- What to work on
One part of the entries below is wanted: the lines from the one containing "- AI Model |" through the one containing "Ernie/Qwen/DeepSeek, OpenAI compatible interfaces)". Write those out exactly and nothing else.

- Task material
Start of Block

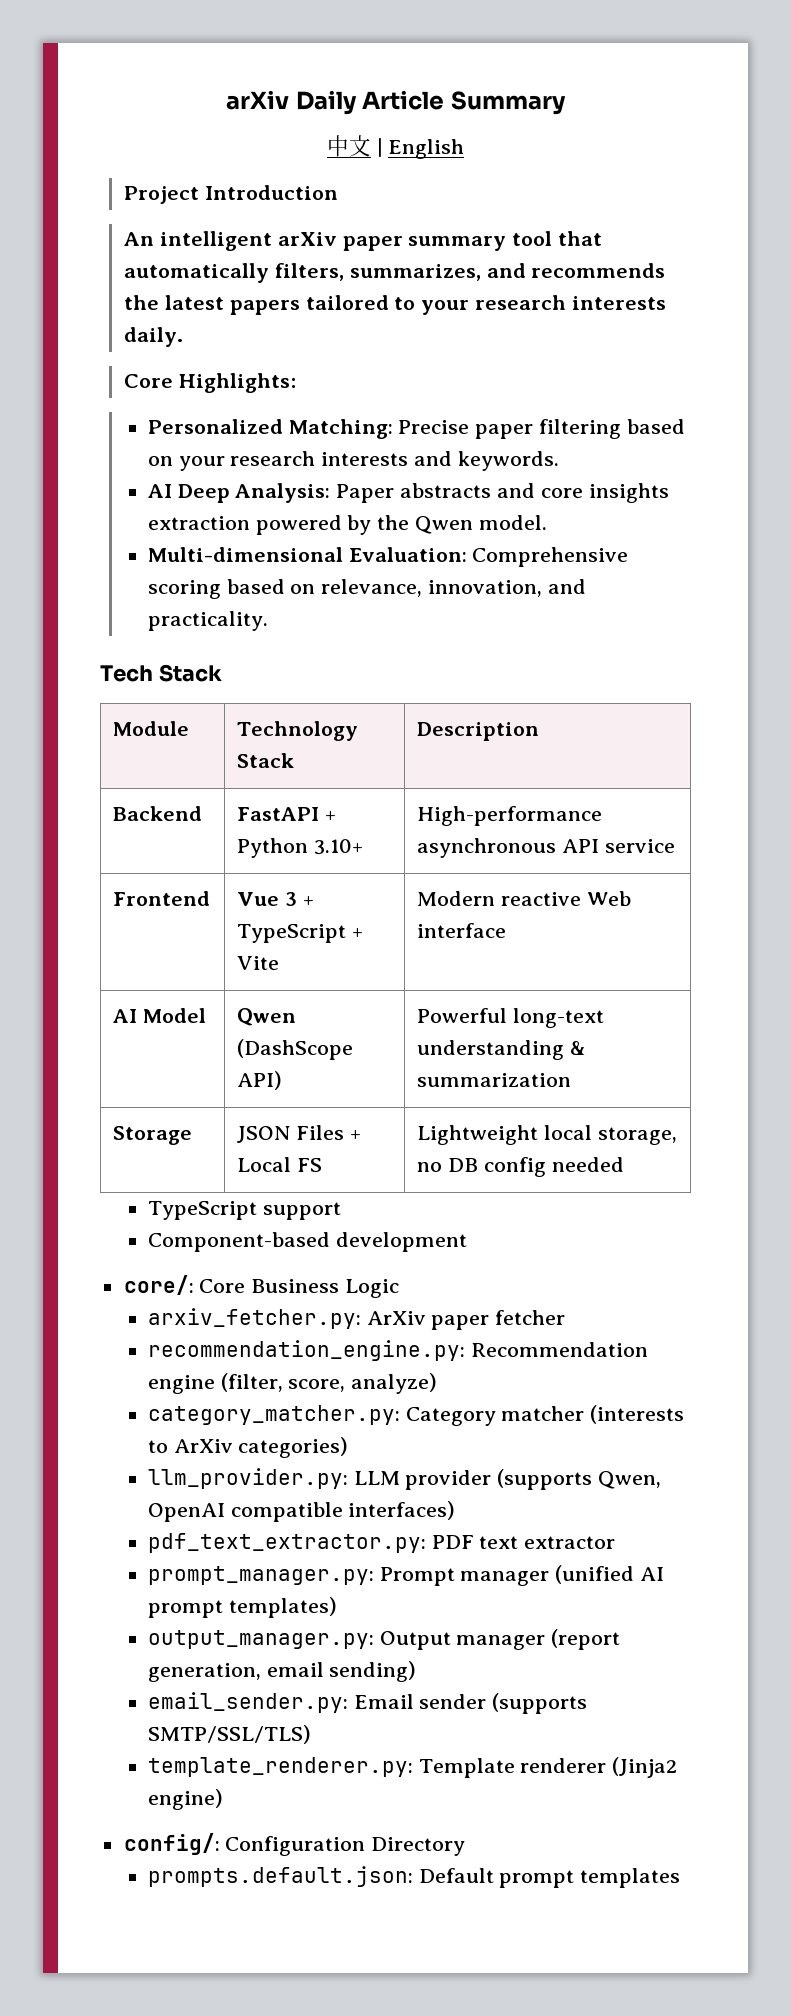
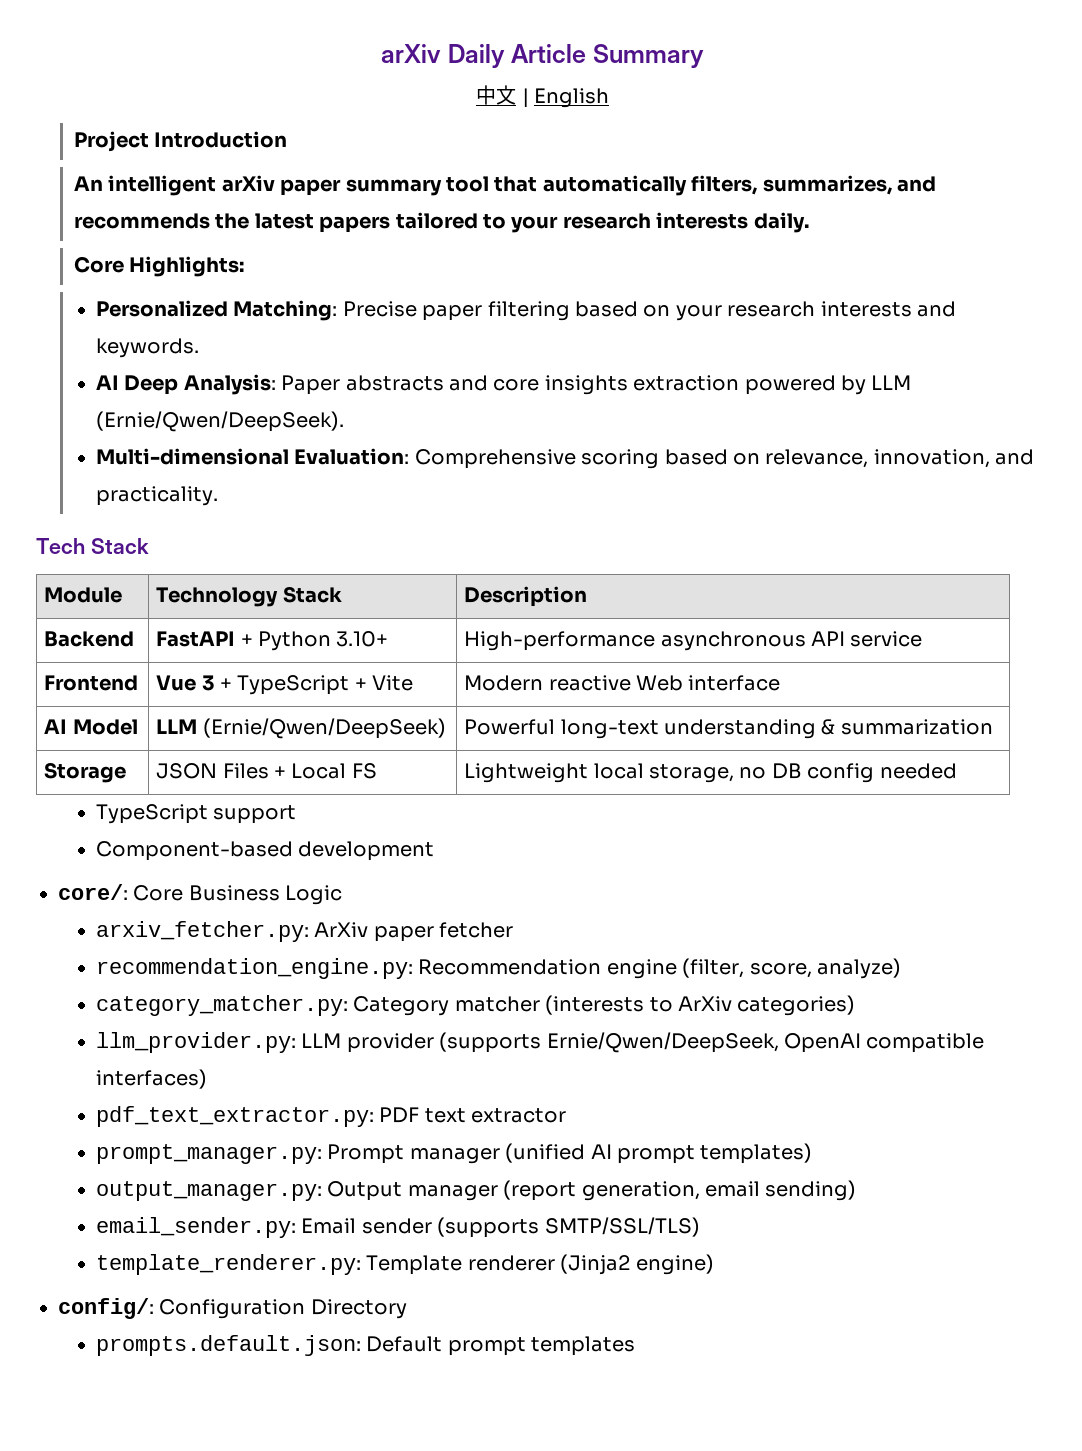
- AI Deep Analysis: Paper abstracts and core insights extraction powered by the Qwen model.
+ AI Deep Analysis: Paper abstracts and core insights extraction powered by LLM (Ernie/Qwen/DeepSeek).
- AI Model | Qwen (DashScope API) | Powerful long-text understanding & summarization
+ AI Model | LLM (Ernie/Qwen/DeepSeek) | Powerful long-text understanding & summarization
- llm_provider.py: LLM provider (supports Qwen, OpenAI compatible interfaces)
+ llm_provider.py: LLM provider (supports Ernie/Qwen/DeepSeek, OpenAI compatible interfaces)

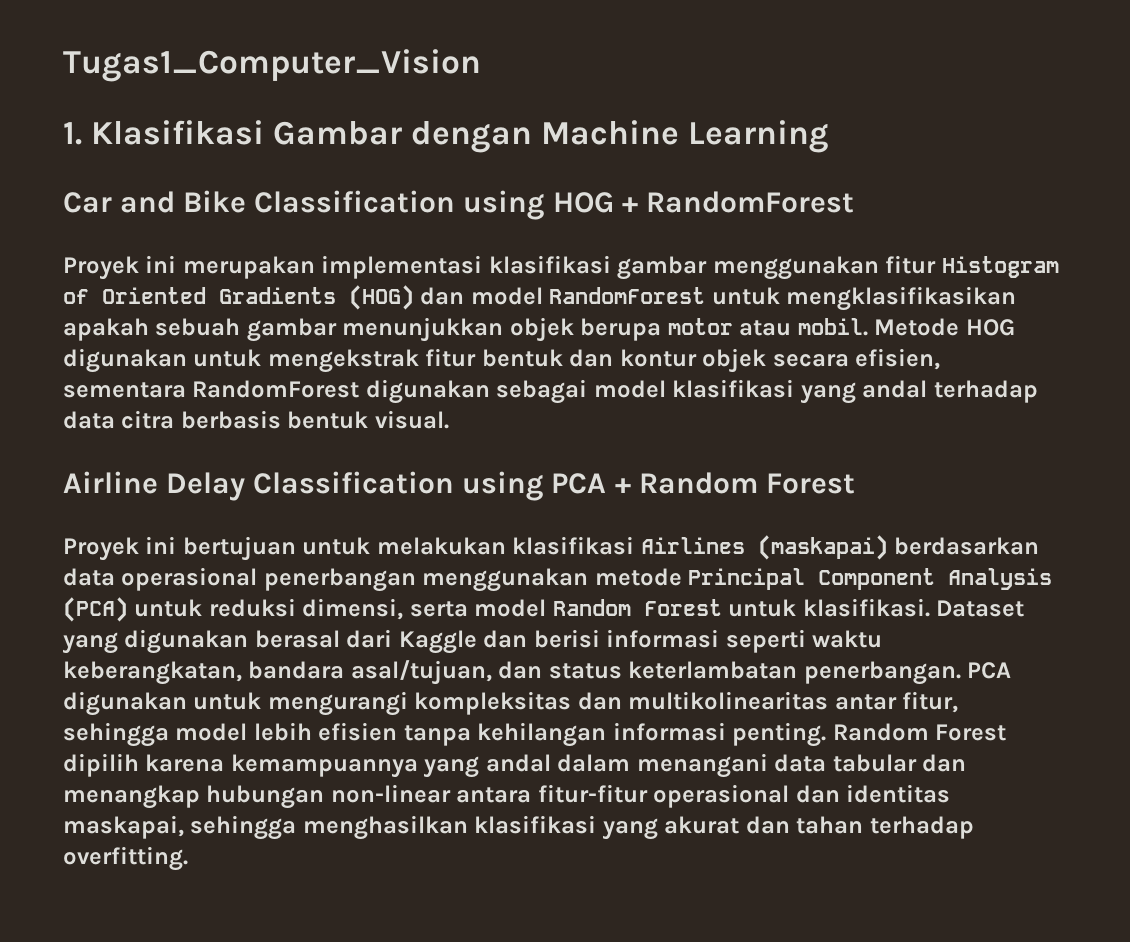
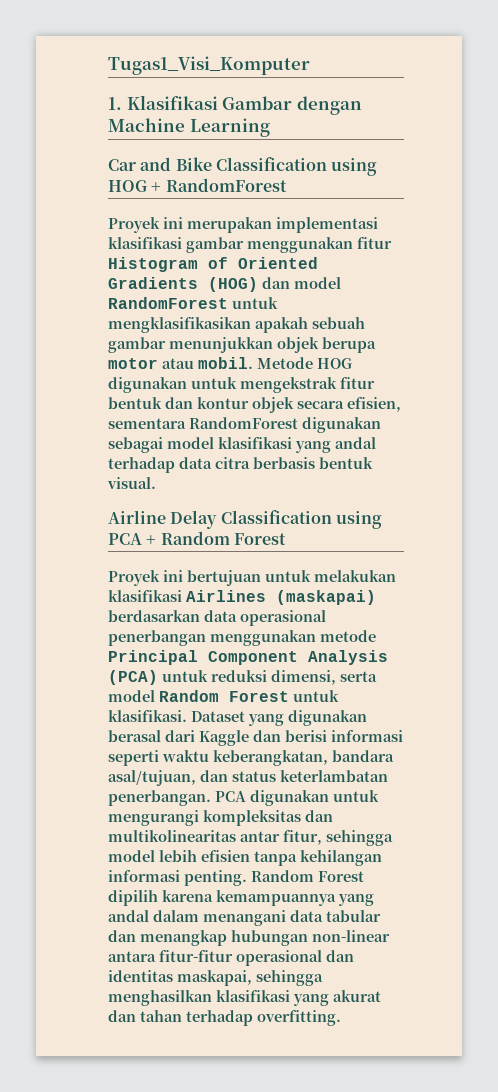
- Tugas1_Computer_Vision
+ Tugas1_Visi_Komputer

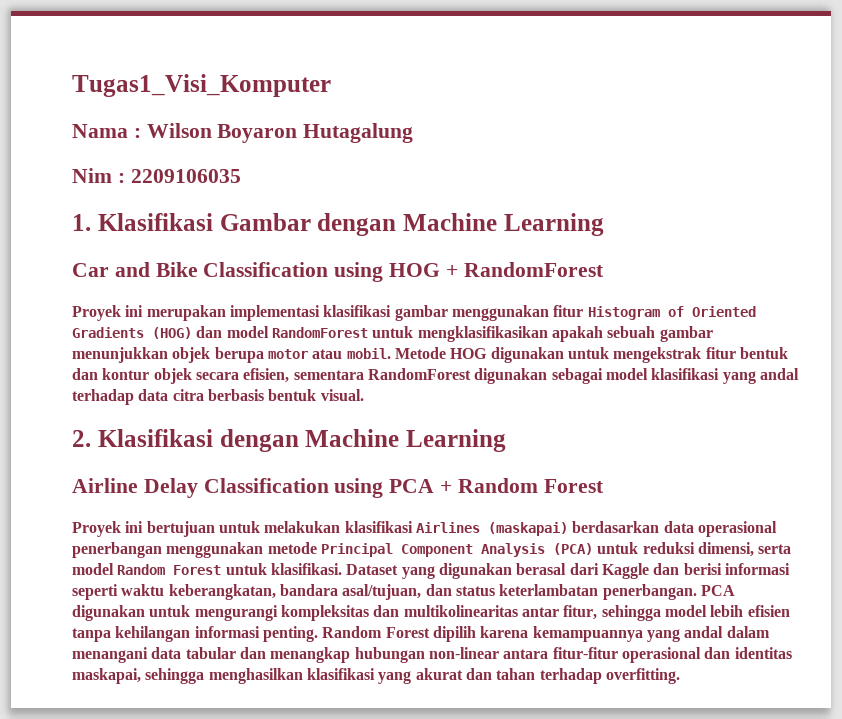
+ Nama : Wilson Boyaron Hutagalung
+ Nim : 2209106035
+ 2. Klasifikasi dengan Machine Learning

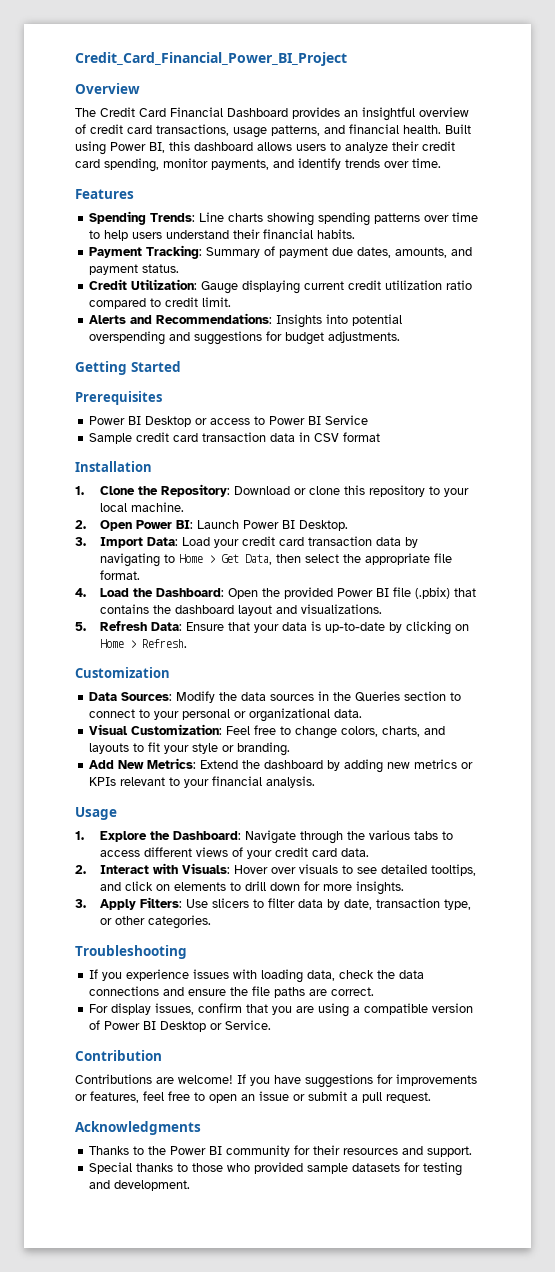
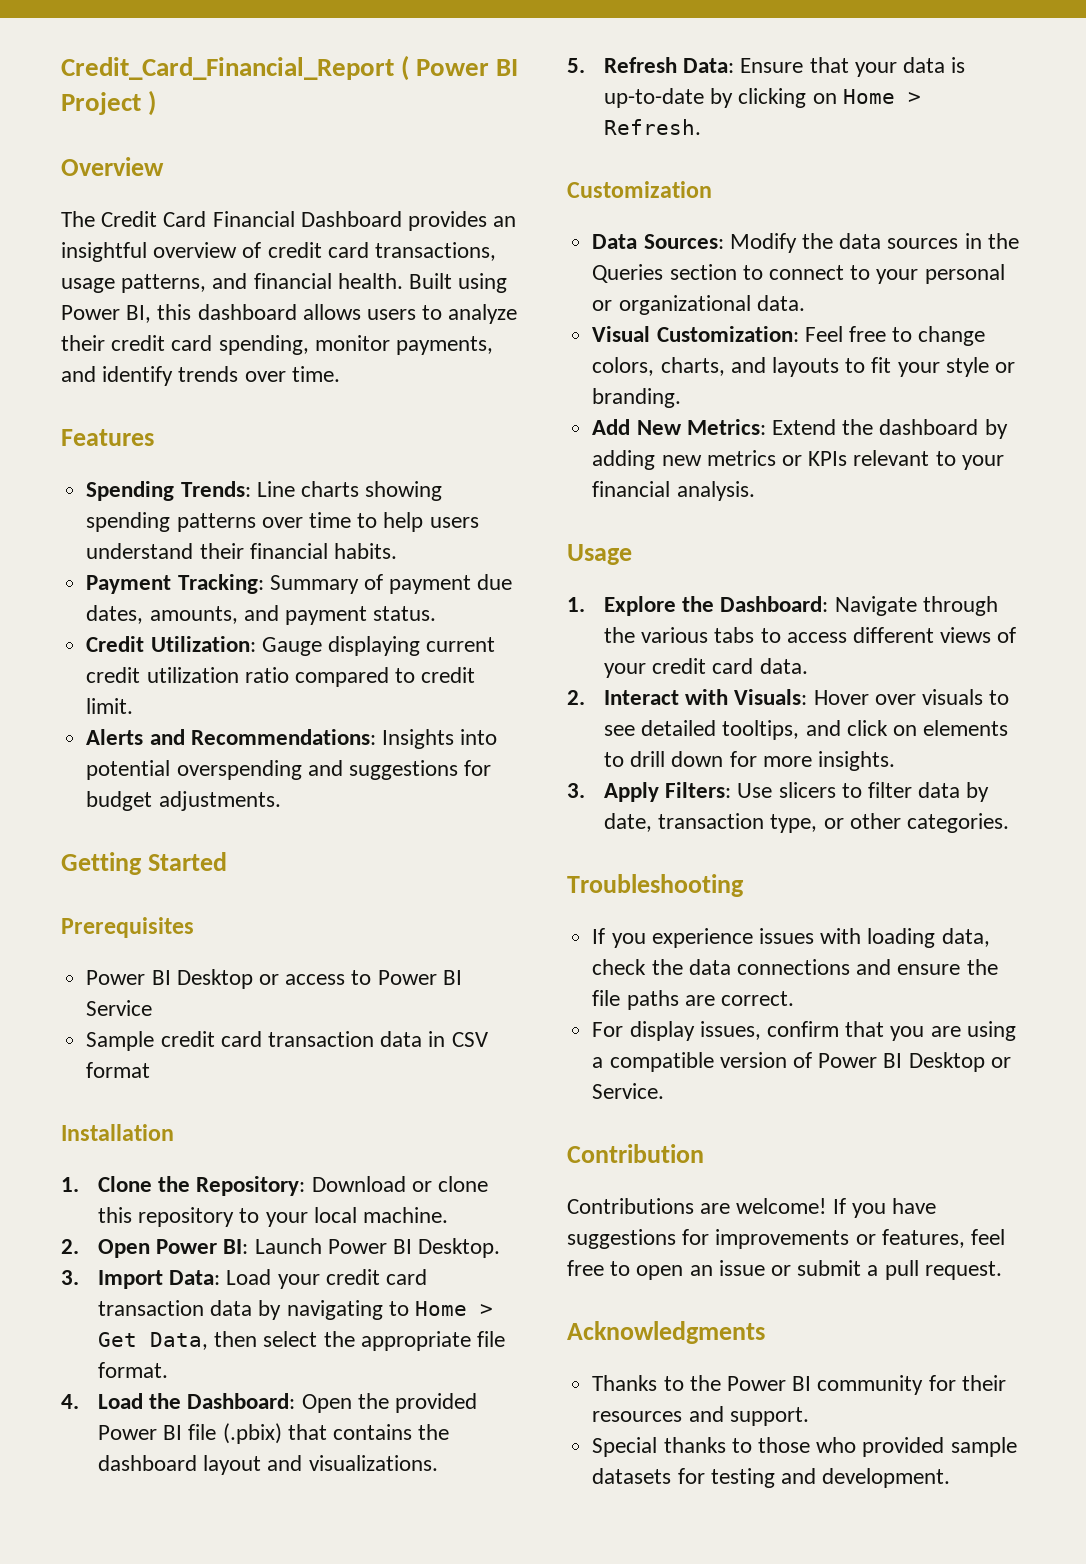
- Credit_Card_Financial_Power_BI_Project
+ Credit_Card_Financial_Report ( Power BI Project )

End of Block

- Output for this task
- AI Model | Qwen (DashScope API) | Powerful long-text understanding & summarization
+ AI Model | LLM (Ernie/Qwen/DeepSeek) | Powerful long-text understanding & summarization
- llm_provider.py: LLM provider (supports Qwen, OpenAI compatible interfaces)
+ llm_provider.py: LLM provider (supports Ernie/Qwen/DeepSeek, OpenAI compatible interfaces)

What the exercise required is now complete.